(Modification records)
━━━━━━

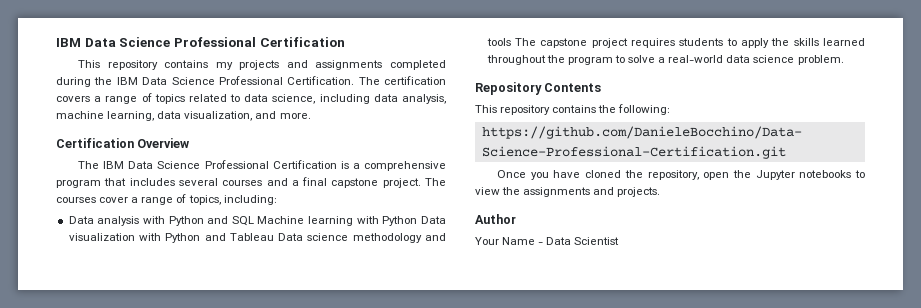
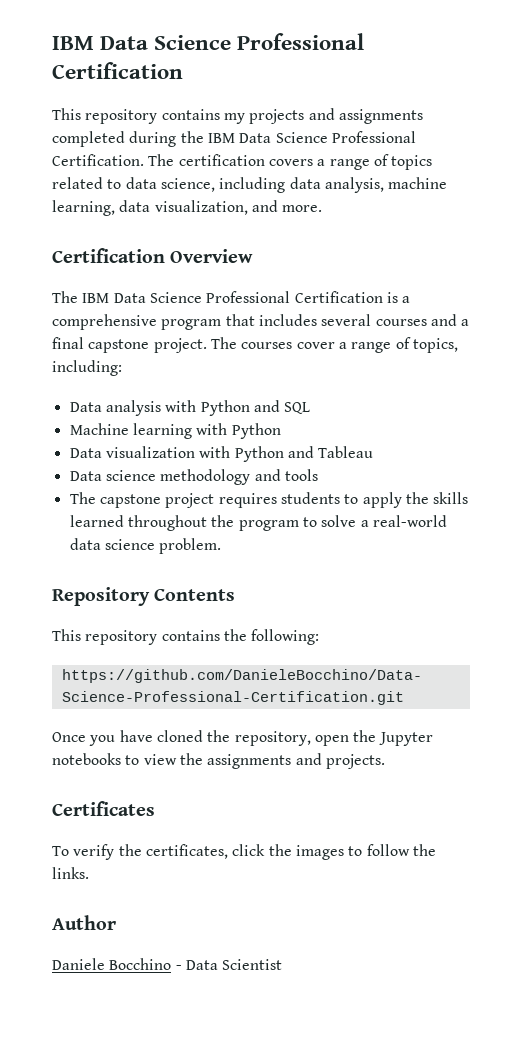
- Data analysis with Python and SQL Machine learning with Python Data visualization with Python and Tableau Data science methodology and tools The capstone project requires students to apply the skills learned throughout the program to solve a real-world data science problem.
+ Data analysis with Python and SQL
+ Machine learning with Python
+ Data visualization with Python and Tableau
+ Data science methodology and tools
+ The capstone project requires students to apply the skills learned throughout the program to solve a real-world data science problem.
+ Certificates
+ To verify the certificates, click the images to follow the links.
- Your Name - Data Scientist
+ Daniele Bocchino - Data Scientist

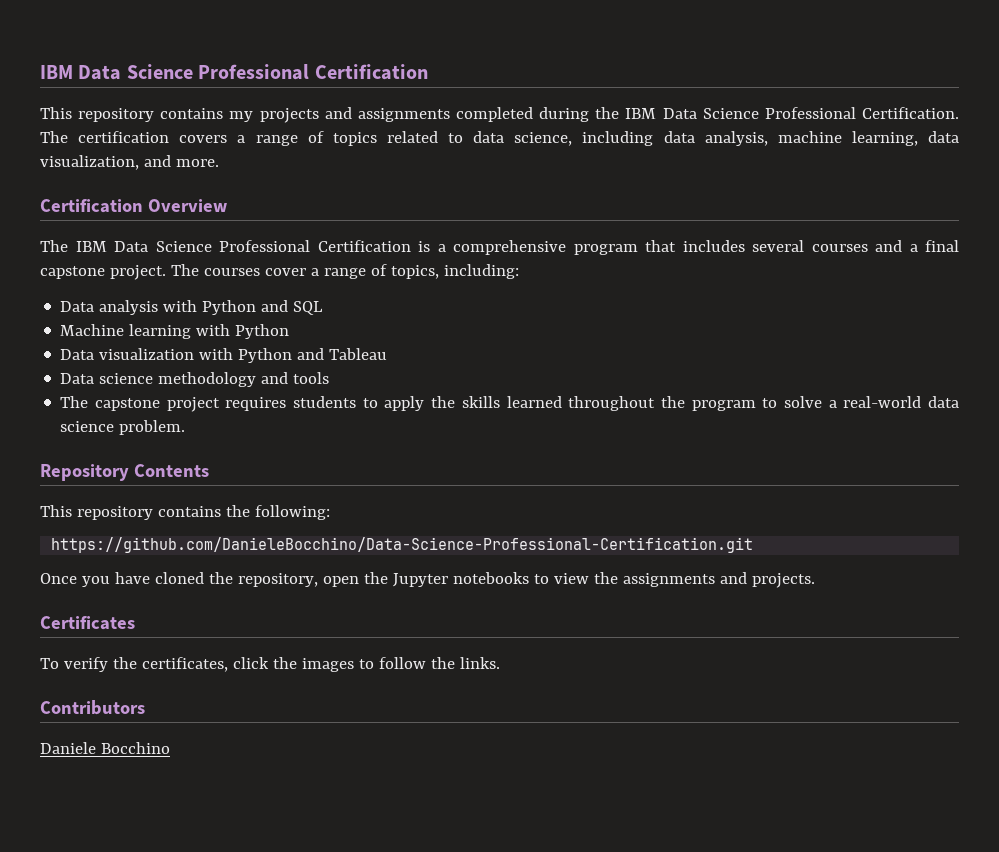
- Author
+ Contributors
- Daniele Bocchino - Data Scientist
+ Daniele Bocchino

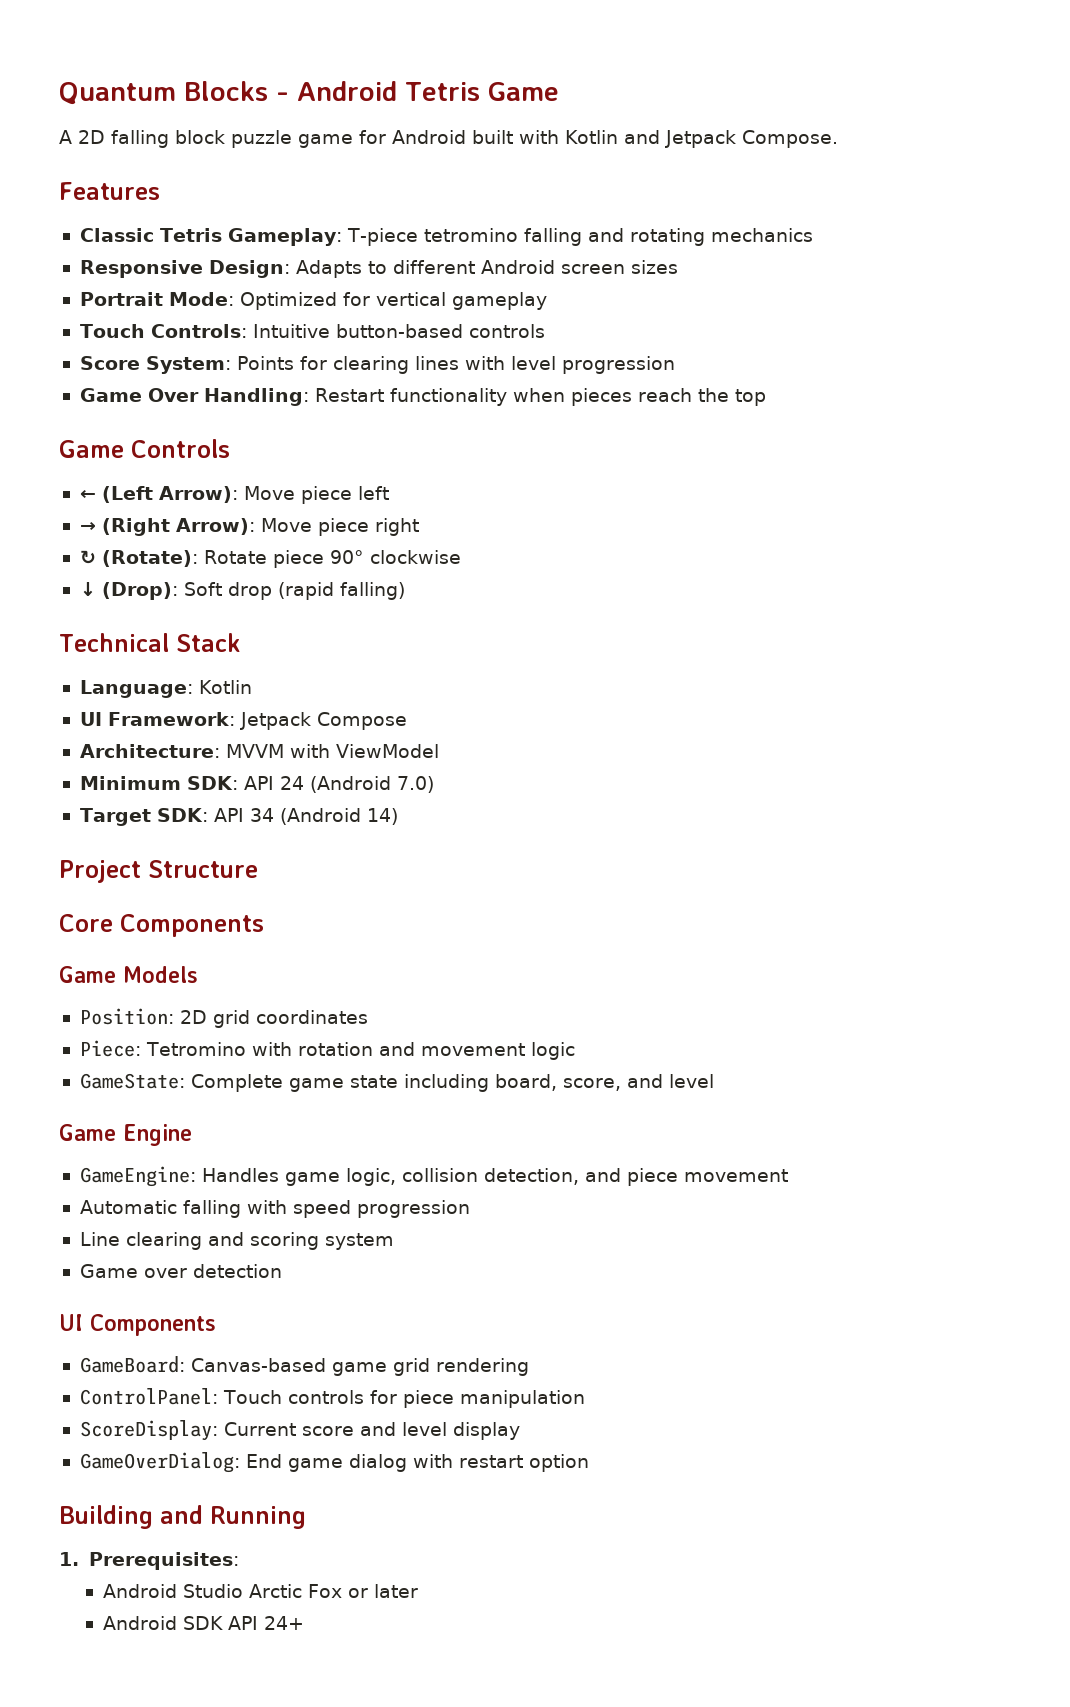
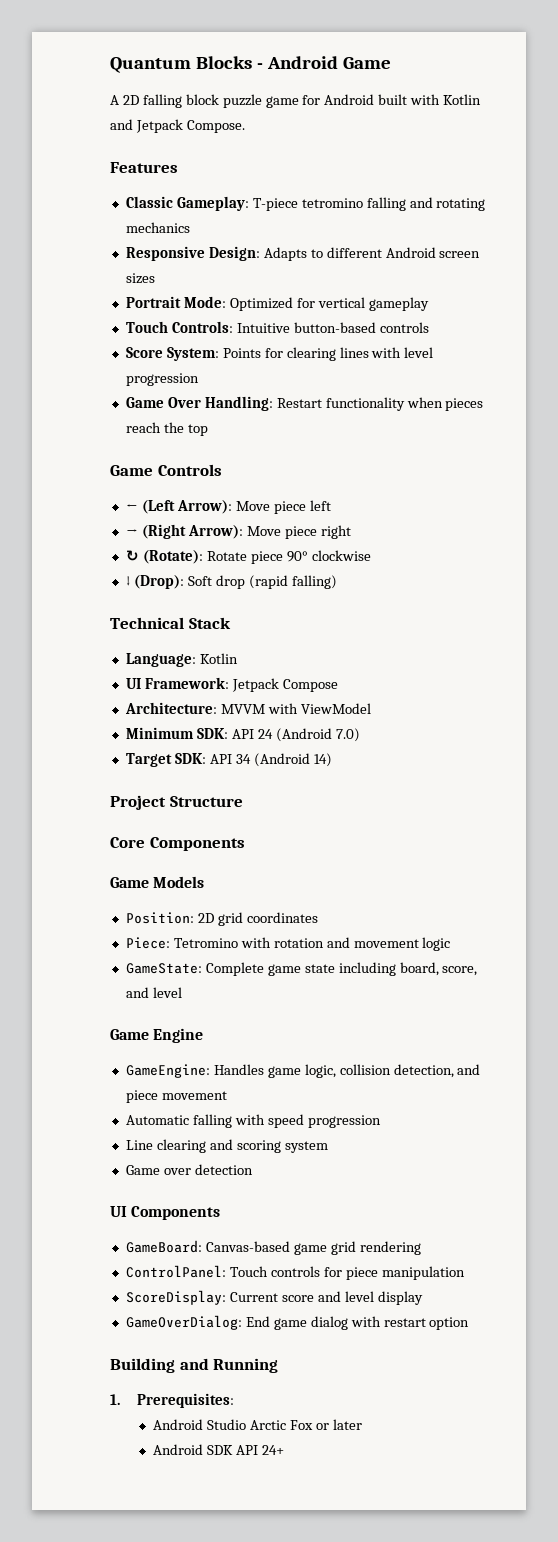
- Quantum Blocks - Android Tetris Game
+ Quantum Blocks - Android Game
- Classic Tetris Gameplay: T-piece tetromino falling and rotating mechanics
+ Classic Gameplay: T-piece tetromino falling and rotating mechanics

━━━━━━

● Task prompt:
Your answer must be an exact reproduction of all entries, containing no pictures.

● Solution to the problem:
- Data analysis with Python and SQL Machine learning with Python Data visualization with Python and Tableau Data science methodology and tools The capstone project requires students to apply the skills learned throughout the program to solve a real-world data science problem.
+ Data analysis with Python and SQL
+ Machine learning with Python
+ Data visualization with Python and Tableau
+ Data science methodology and tools
+ The capstone project requires students to apply the skills learned throughout the program to solve a real-world data science problem.
+ Certificates
+ To verify the certificates, click the images to follow the links.
- Your Name - Data Scientist
+ Daniele Bocchino - Data Scientist

- Author
+ Contributors
- Daniele Bocchino - Data Scientist
+ Daniele Bocchino

- Quantum Blocks - Android Tetris Game
+ Quantum Blocks - Android Game
- Classic Tetris Gameplay: T-piece tetromino falling and rotating mechanics
+ Classic Gameplay: T-piece tetromino falling and rotating mechanics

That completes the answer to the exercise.